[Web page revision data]
________________________
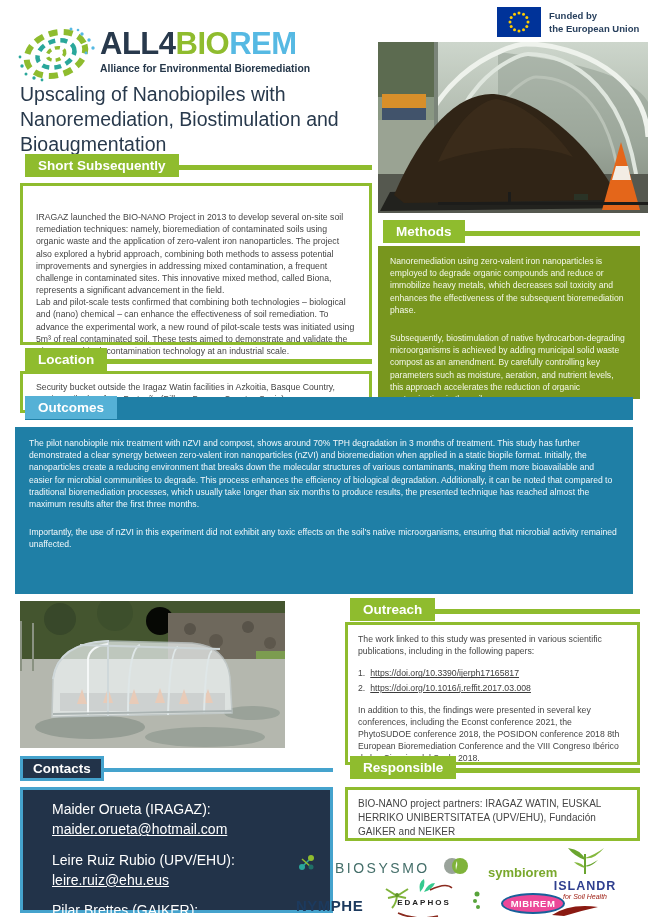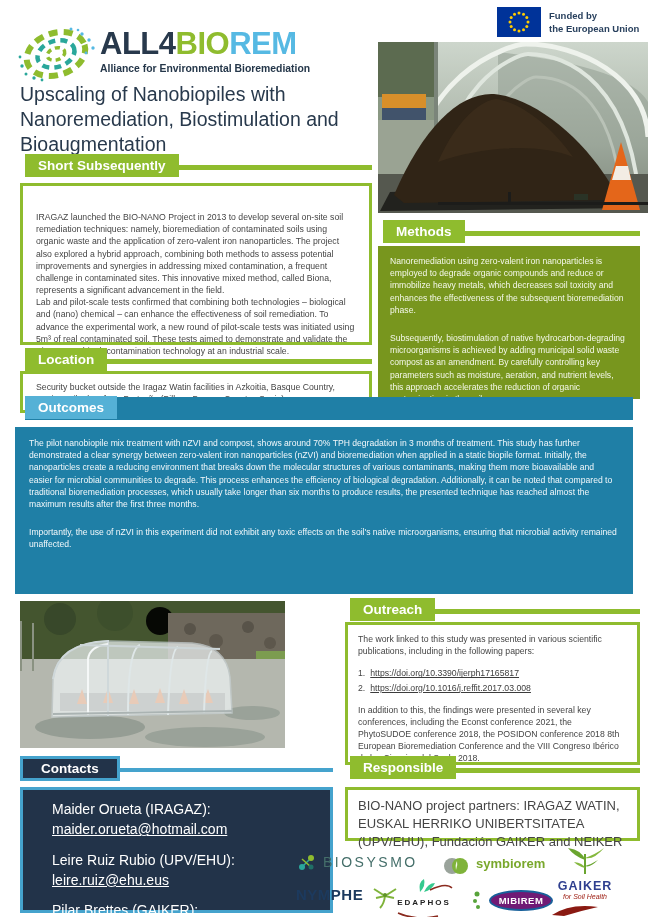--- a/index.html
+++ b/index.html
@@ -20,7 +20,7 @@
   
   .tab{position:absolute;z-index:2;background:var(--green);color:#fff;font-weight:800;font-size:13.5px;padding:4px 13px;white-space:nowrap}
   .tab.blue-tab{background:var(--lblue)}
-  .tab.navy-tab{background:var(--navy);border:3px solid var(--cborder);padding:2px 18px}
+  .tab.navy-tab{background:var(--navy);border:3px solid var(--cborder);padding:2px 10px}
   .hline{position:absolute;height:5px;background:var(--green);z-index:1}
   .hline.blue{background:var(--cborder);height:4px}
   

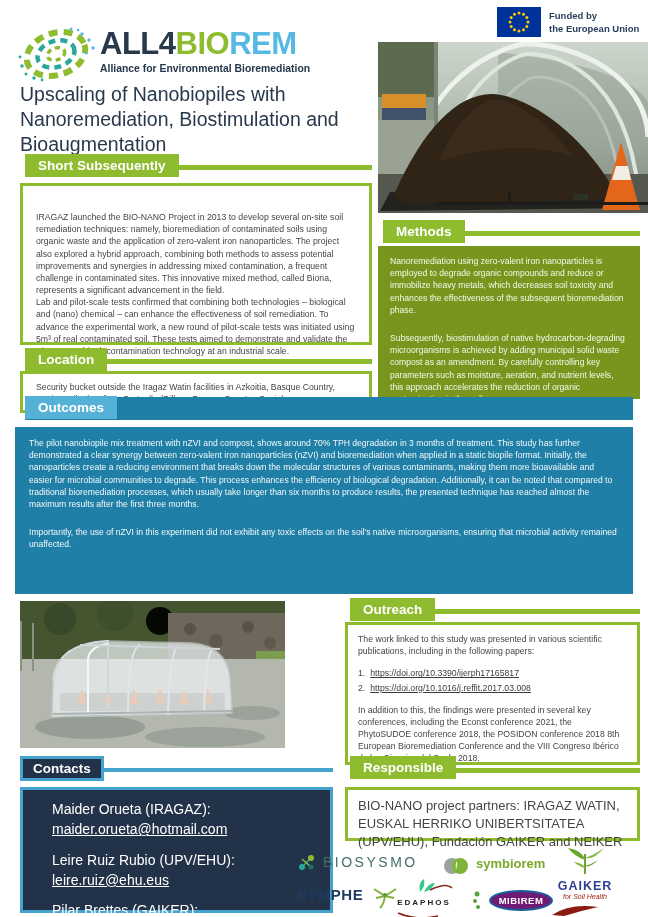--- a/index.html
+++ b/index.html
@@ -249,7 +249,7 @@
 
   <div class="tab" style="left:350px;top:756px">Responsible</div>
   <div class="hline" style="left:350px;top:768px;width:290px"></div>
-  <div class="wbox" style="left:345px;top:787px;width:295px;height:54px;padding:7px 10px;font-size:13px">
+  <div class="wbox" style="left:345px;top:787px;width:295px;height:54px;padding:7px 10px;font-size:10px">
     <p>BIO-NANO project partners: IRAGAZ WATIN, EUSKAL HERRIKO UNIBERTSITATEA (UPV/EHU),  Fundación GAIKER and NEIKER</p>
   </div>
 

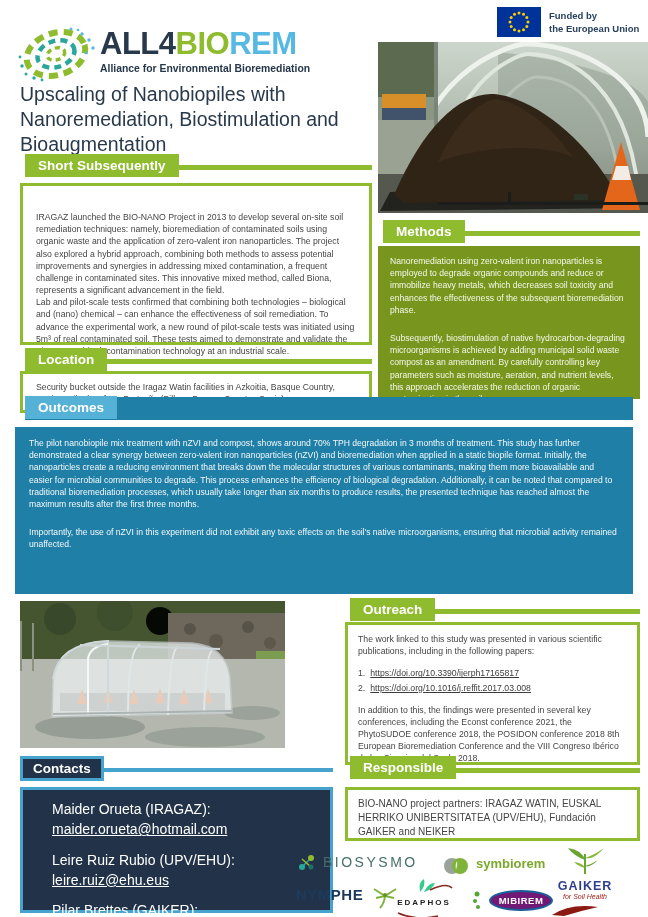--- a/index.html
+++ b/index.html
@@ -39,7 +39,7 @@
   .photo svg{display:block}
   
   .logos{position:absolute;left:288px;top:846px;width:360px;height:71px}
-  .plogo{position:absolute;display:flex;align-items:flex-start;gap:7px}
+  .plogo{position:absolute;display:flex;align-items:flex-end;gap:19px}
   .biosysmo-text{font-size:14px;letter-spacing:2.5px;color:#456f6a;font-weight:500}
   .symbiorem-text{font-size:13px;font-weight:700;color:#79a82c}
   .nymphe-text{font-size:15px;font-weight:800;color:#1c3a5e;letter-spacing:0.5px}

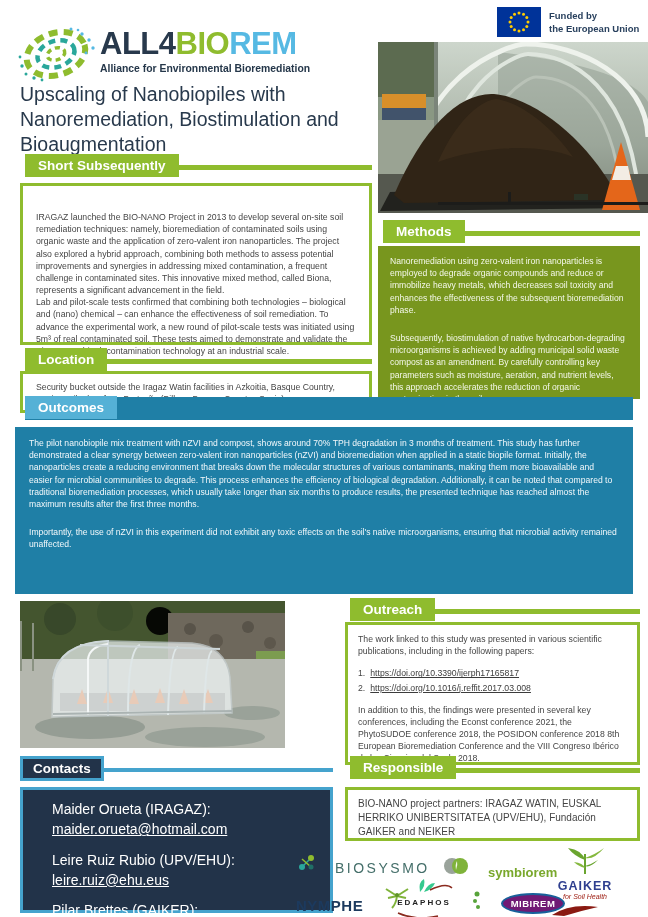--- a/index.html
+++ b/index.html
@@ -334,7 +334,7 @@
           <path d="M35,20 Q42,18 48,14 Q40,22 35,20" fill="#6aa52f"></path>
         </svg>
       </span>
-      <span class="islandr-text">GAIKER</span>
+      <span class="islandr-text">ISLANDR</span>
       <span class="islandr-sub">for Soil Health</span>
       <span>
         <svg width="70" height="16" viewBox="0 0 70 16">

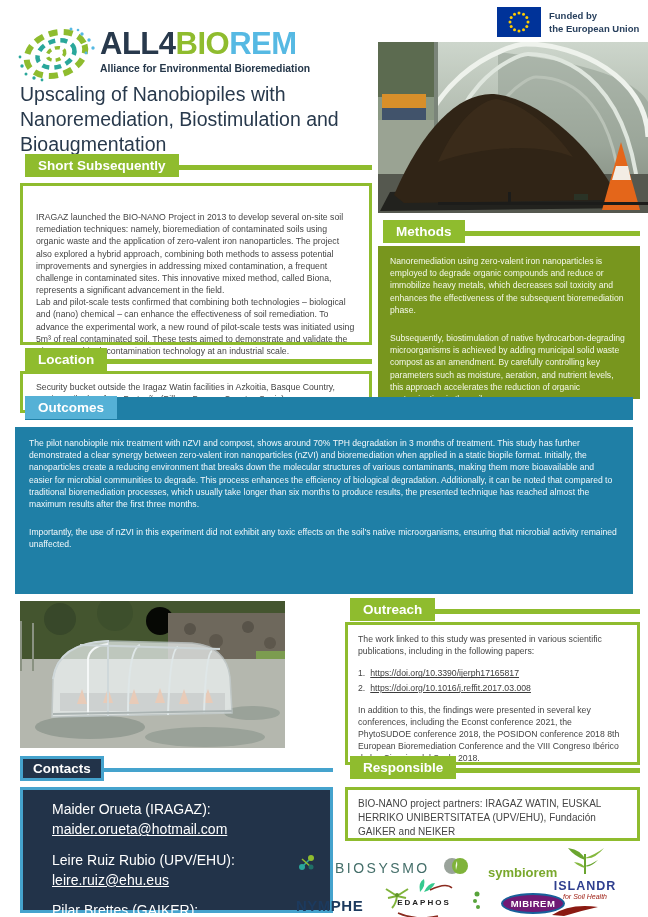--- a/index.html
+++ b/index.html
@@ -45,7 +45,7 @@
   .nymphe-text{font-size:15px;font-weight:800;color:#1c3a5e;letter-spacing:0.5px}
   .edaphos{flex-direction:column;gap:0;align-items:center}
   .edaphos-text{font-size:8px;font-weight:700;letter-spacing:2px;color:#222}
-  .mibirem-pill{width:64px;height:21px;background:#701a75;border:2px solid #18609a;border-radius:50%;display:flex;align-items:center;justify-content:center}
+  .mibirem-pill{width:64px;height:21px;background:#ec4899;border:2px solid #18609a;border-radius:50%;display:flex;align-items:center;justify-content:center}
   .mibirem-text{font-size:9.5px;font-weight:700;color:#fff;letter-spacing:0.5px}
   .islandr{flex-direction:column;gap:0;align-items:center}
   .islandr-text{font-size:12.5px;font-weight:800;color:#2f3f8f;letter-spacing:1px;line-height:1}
________________________
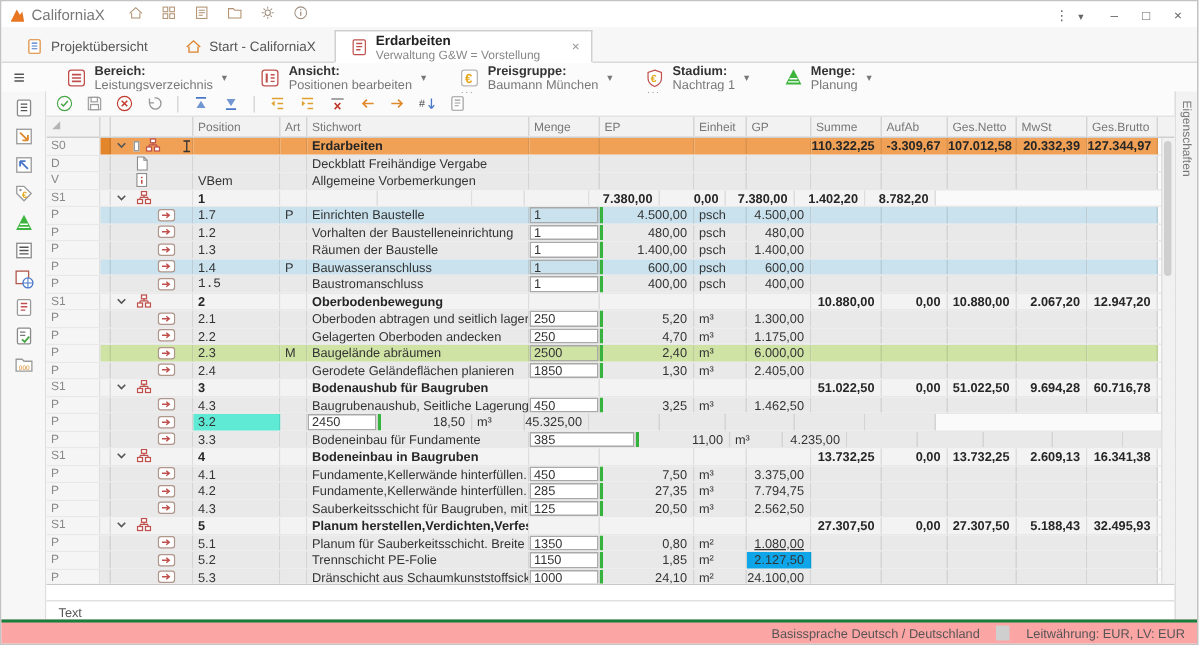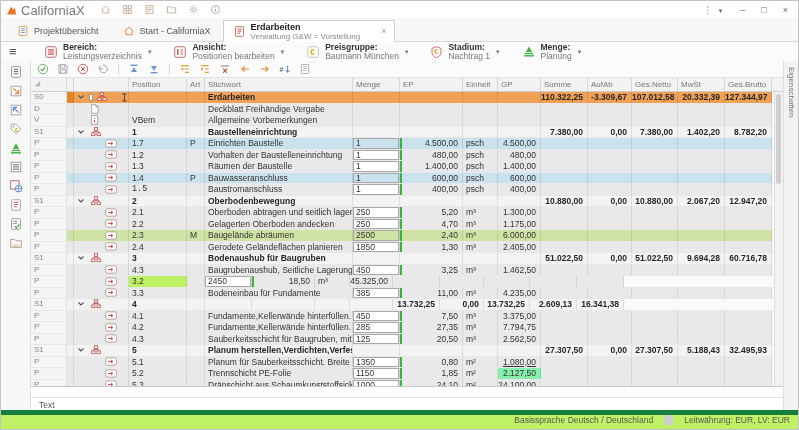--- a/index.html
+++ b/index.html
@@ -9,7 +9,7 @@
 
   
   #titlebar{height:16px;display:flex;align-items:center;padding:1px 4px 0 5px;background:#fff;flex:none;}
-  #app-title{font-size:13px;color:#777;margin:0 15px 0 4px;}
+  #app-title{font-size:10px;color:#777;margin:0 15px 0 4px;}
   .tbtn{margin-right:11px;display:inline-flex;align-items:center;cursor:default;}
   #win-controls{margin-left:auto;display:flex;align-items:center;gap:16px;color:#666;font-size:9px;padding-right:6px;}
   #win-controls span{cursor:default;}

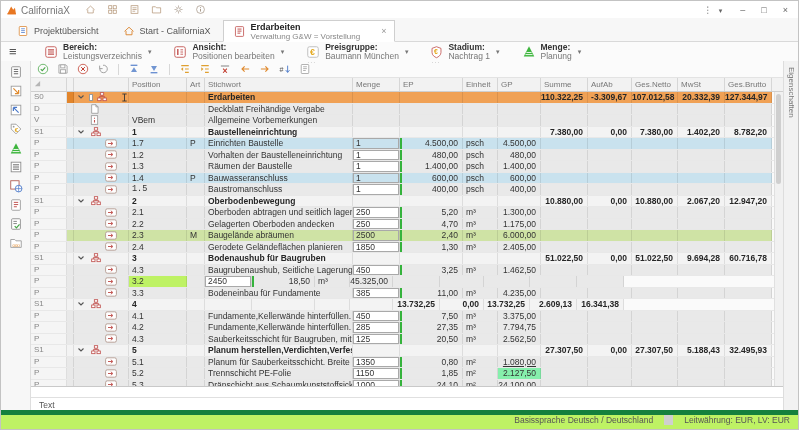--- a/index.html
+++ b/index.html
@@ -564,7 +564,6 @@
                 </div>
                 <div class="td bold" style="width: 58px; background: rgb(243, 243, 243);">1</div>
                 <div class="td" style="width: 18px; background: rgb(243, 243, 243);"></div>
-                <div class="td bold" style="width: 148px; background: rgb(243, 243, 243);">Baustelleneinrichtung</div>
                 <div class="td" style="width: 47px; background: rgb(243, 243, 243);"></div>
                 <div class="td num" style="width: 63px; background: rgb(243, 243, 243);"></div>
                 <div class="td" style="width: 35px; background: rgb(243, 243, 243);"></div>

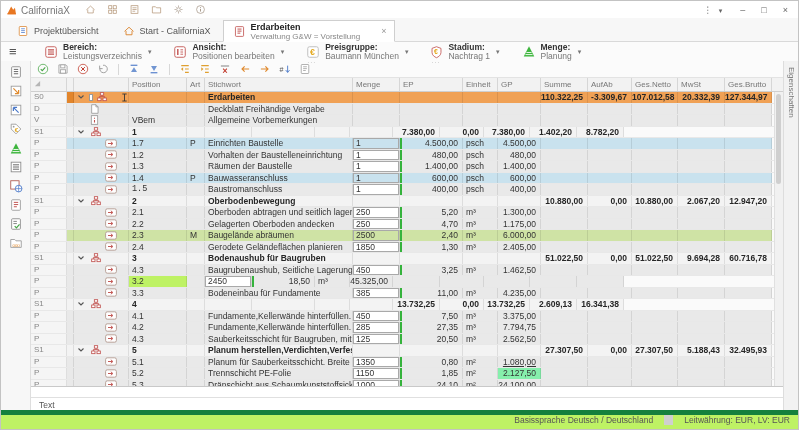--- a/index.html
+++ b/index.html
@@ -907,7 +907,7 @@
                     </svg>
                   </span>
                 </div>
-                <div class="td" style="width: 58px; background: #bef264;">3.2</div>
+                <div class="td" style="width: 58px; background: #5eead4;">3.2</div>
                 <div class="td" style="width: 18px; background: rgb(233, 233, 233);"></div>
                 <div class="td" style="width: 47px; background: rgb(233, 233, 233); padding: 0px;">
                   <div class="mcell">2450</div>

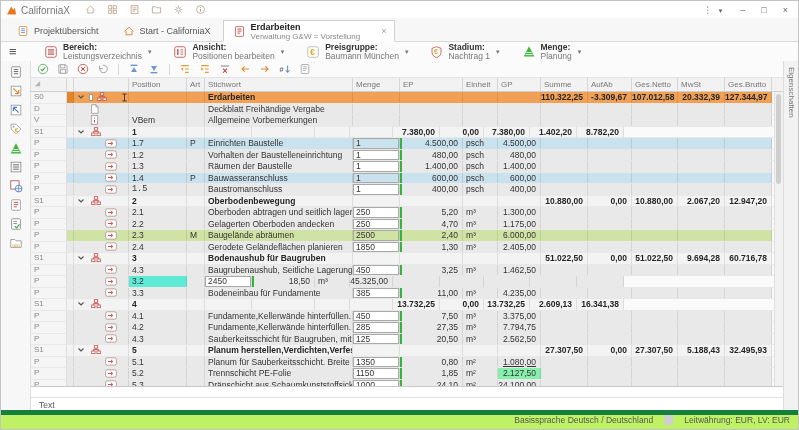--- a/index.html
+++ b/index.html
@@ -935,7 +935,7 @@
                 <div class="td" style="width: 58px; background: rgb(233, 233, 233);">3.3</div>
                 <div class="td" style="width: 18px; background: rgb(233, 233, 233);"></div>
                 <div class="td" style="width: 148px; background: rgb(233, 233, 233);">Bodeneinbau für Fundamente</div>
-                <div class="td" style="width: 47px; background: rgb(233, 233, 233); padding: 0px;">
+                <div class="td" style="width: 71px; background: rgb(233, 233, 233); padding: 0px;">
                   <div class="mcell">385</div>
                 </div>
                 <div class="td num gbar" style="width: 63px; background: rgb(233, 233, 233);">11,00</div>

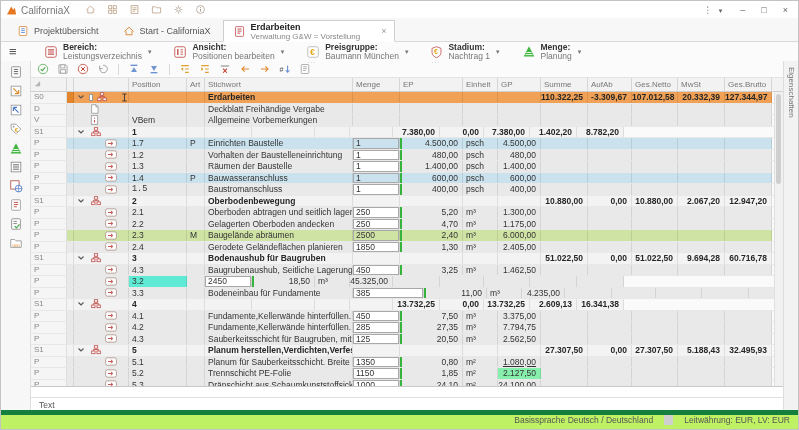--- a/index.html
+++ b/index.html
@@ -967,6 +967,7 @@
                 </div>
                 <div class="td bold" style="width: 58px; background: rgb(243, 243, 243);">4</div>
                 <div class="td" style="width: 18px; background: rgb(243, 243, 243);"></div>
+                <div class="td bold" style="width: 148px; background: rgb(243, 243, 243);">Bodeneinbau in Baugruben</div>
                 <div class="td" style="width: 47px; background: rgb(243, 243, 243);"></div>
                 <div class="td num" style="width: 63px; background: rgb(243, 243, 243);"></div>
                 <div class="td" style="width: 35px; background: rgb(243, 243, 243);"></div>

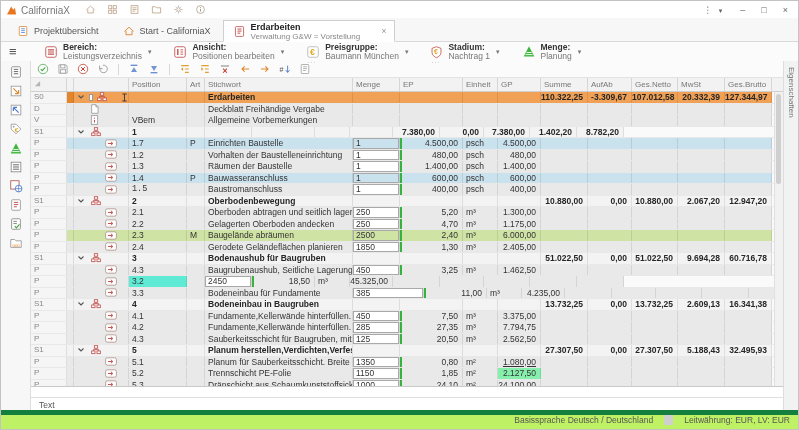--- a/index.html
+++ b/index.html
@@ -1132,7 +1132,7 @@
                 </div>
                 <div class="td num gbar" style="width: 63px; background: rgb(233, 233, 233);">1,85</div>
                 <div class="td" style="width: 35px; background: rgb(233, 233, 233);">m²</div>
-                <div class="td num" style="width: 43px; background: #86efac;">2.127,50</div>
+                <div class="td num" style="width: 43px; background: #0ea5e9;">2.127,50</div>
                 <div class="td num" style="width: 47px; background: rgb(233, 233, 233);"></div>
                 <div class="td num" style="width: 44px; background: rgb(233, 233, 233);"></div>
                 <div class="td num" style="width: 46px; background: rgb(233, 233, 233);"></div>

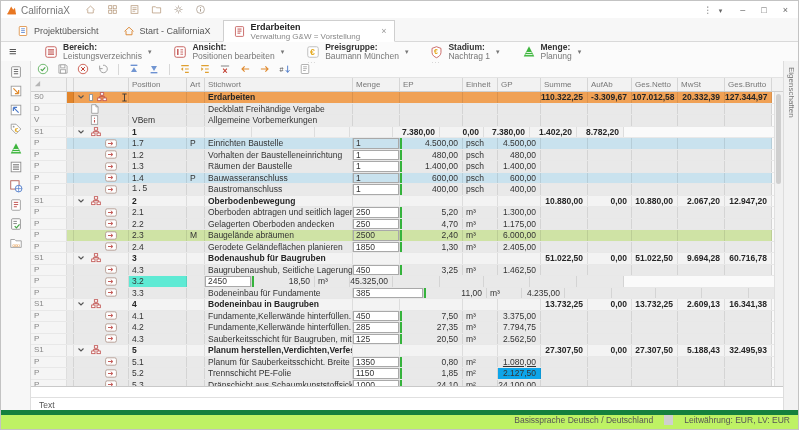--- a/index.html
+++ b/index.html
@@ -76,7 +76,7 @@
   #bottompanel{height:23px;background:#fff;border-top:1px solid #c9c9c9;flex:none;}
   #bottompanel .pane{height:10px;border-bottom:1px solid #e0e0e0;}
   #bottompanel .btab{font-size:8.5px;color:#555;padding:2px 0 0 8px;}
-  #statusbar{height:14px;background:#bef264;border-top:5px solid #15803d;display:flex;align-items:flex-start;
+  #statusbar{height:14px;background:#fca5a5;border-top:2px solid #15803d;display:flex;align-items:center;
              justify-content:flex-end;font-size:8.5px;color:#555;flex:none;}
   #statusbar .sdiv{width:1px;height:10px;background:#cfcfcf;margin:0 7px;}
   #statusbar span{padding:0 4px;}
________________________
# Task description
Using the records above, print exactly the run of lines that starts with the line with "Q42,18 48,14 Q40,22" and goes on through the line with "-45,7 +45,7 @@", pictures excluded.

# Written solution
           <path d="M35,20 Q42,18 48,14 Q40,22 35,20" fill="#6aa52f"></path>
         </svg>
       </span>
-      <span class="islandr-text">GAIKER</span>
+      <span class="islandr-text">ISLANDR</span>
       <span class="islandr-sub">for Soil Health</span>
       <span>
         <svg width="70" height="16" viewBox="0 0 70 16">

--- a/index.html
+++ b/index.html
@@ -45,7 +45,7 @@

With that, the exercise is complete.